In an alternate form of the invention, the agent is sodium lauryl sulfate. Where the agent is sodium lauryl sulfate, the amount of agent added is preferably such that the concentration of the agent in the natural gas-water-agent system is less than about 1 % by weight. Preferably still, the amount of agent added results in a concentration of the agent less than about 0.5% by weight. Further and still preferably, the amount of agent added results in a concentration of the agent between about 0.1 and 0.2% by weight. In an alternate form of the invention, the agent is sodium tripolyphoshate. Where the agent is sodium tripolyphosphate, the amount of agent added is preferably such that the concentration of the agent in the natural gas-water-agent system is between about 1 and 3 % by weight.
In an alternate form of the invention, the agent is an alcohol. Preferably, where the agent is an alcohol, the agent is isopropyl alcohol. Where the agent is isopropyl alcohol, the amount of agent added is preferably such that the concentration of the agent in the natural gas-water-agent system is about 0.1 % by volume.
The degree to which the temperature is decreased depends upon the degree to which the pressure is elevated. However, preferably the pressure exceeds about 50 bars and preferably, the temperature is below about 18°C.
Preferably, the natural-gas-water-agent system is constantly mixed throughout the hydration process.
Examples
The present invention will now be described in relation to five examples. However, it must be appreciated that the following description of those examples is not to limit the generality of the above description of the invention.
Hydrate Formation
Example 1 - isopropyl alcohol
Water and isopropyl alcohol (0.1 % by volume) were introduced into a sapphire cell. The cell was pressurised with methane gas above the hydrate equilibrium pressure for a normal water-methane system. Equilibrium was achieved quickly by bubbling the methane through the water phase. The system was stabilised at a pressure of 206 bars (3000psia) and room temperature of 23°C. The temperature was then reduced at a rate of 0.1 °C per minute using a thermostat air bath to 17.7°C. Crystals of methane hydrate were observed on the sapphire window, and hydrate formation was assumed to be complete when pressure had stabilised in the cell.
Example 2 - isopropyl alcohol
Water and isopropyl alcohol (0.1 % by volume) were introduced into a sapphire cell. The cell was pressurised with methane gas above the hydrate equilibrium pressure for a normal water-methane system. Equilibrium was achieved quickly by bubbling the methane through the water phase. The system was stabilised at a pressure of 138 bars (2000psia) and room temperature of 23°C.
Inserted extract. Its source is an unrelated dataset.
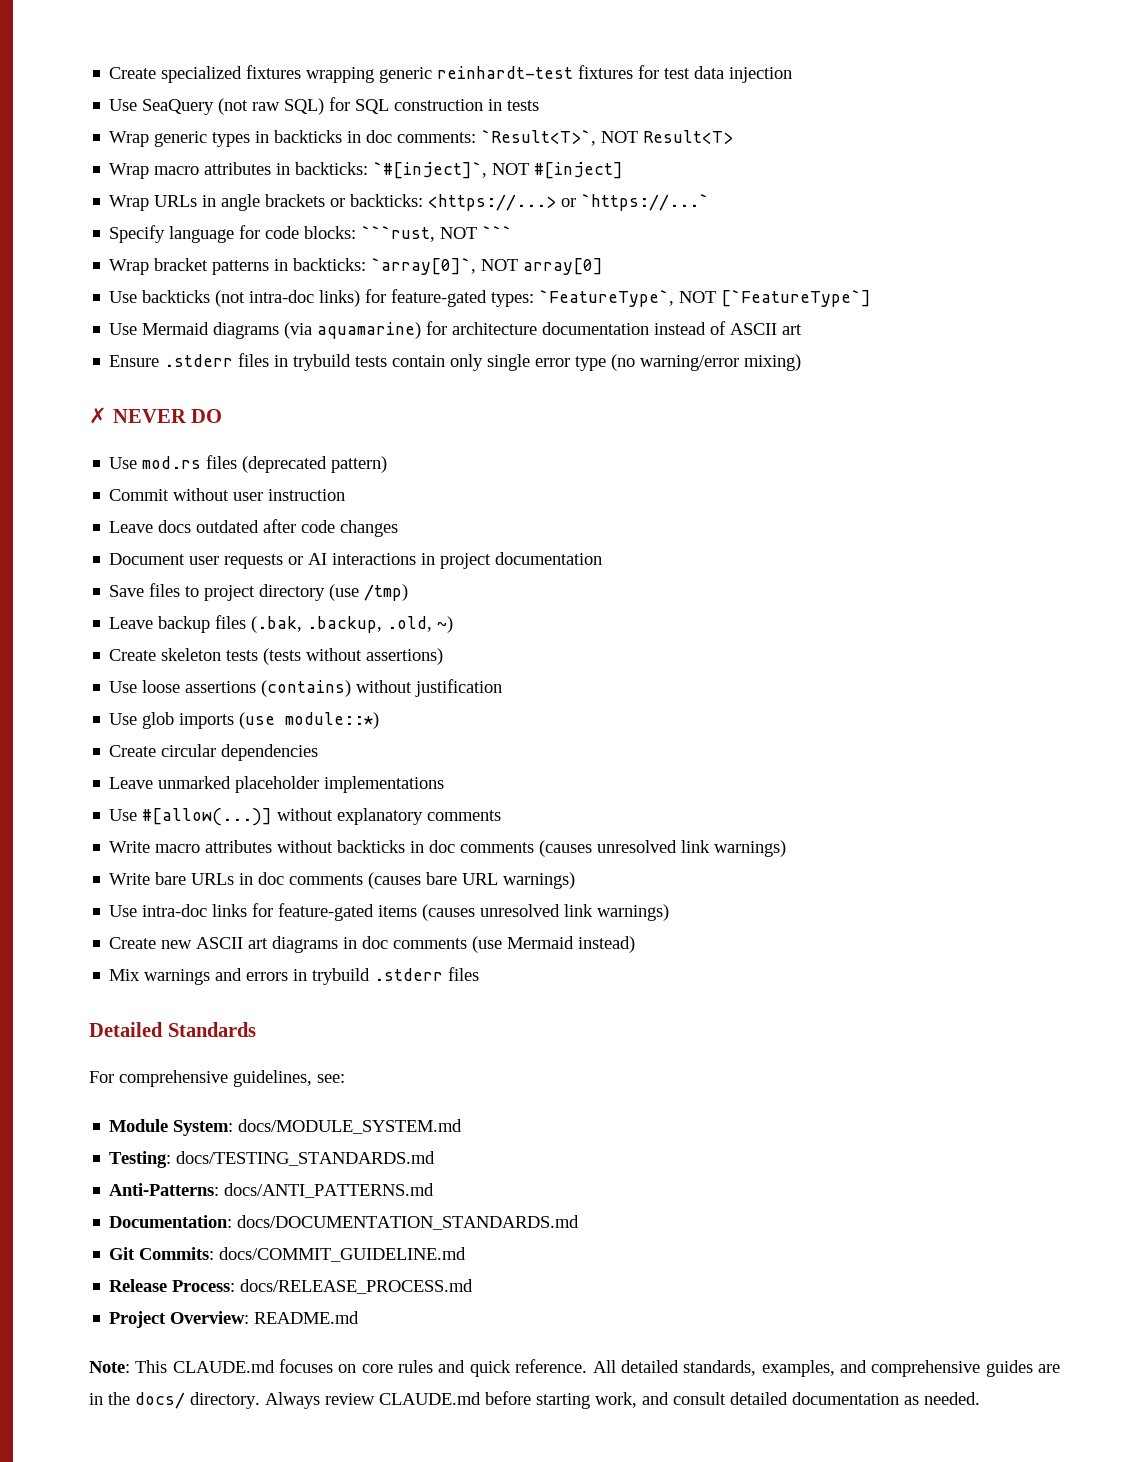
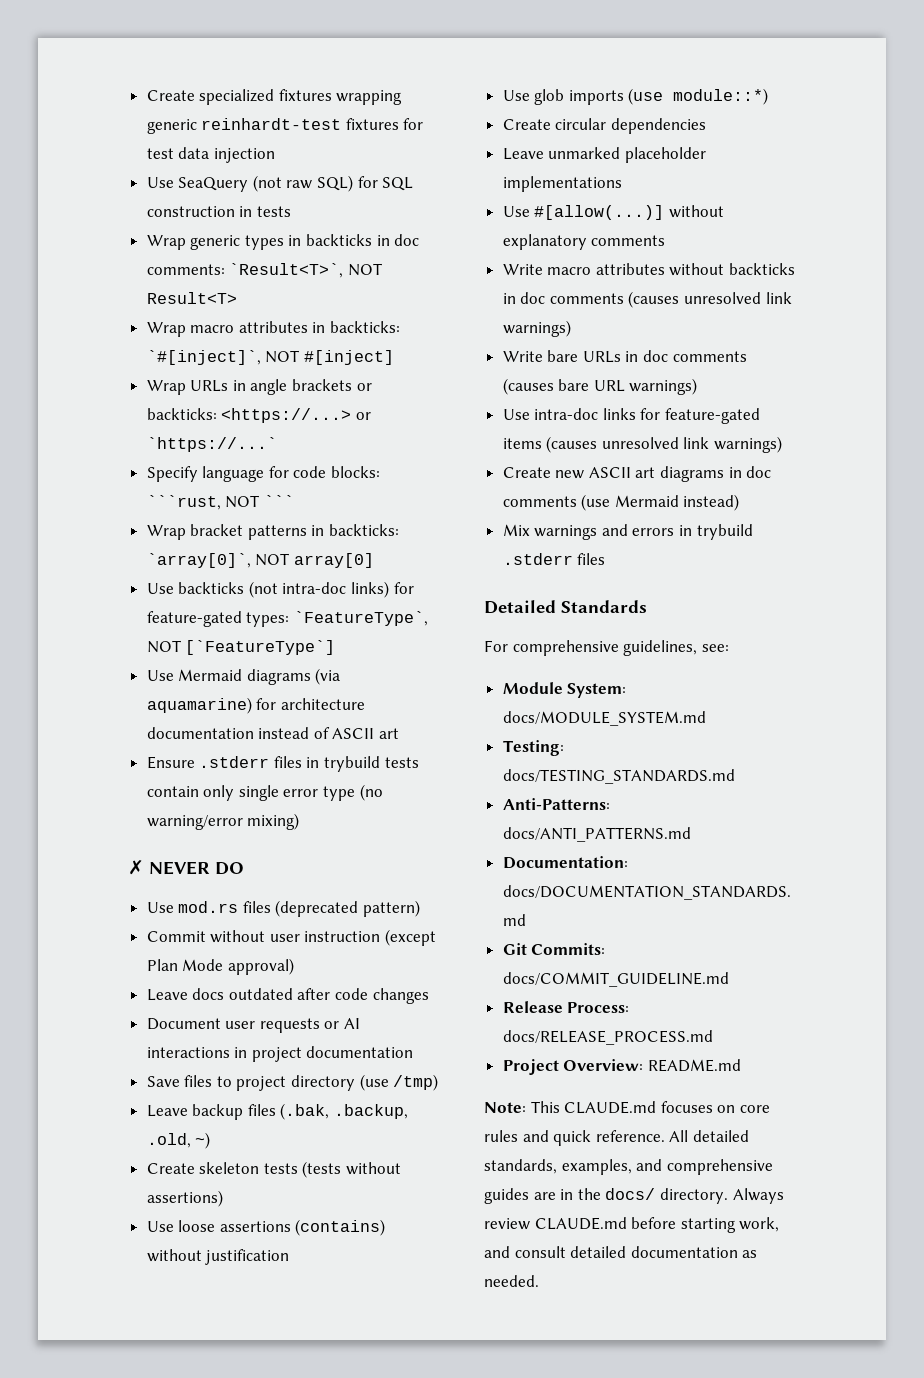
- Commit without user instruction
+ Commit without user instruction (except Plan Mode approval)

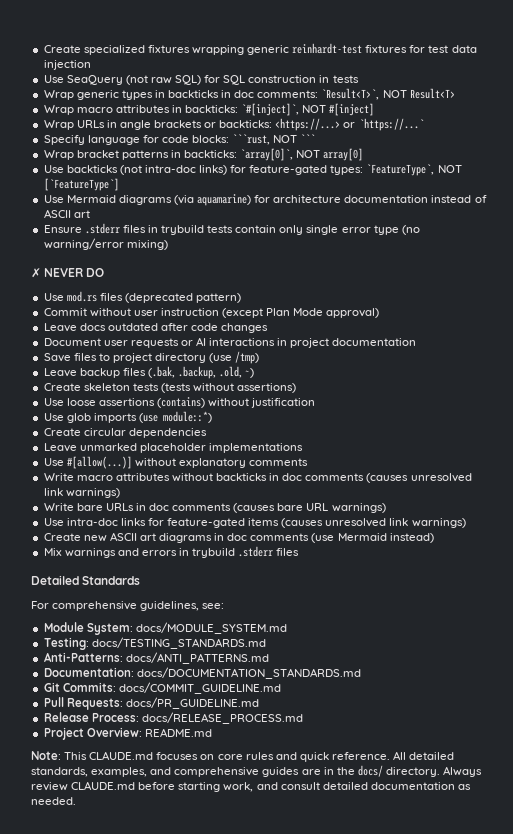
+ Pull Requests: docs/PR_GUIDELINE.md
The temperature was then reduced at a rate of 0.1 °C per minute using a thermostat air bath to 15.5°C. Crystals of methane hydrate were observed on the sapphire window, and hydrate formation was assumed to be complete when pressure had stabilised in the cell.
Example 3 - isopropyl alcohol
Water and isopropyl alcohol (0.1 % by volume) were introduced into a sapphire cell. The cell was pressurised with methane gas above the hydrate equilibrium pressure for a normal water-methane system. Equilibrium was achieved quickly by bubbling the methane through the water phase. The system was stabilised at a pressure of 102 bars and room temperature of 23°C.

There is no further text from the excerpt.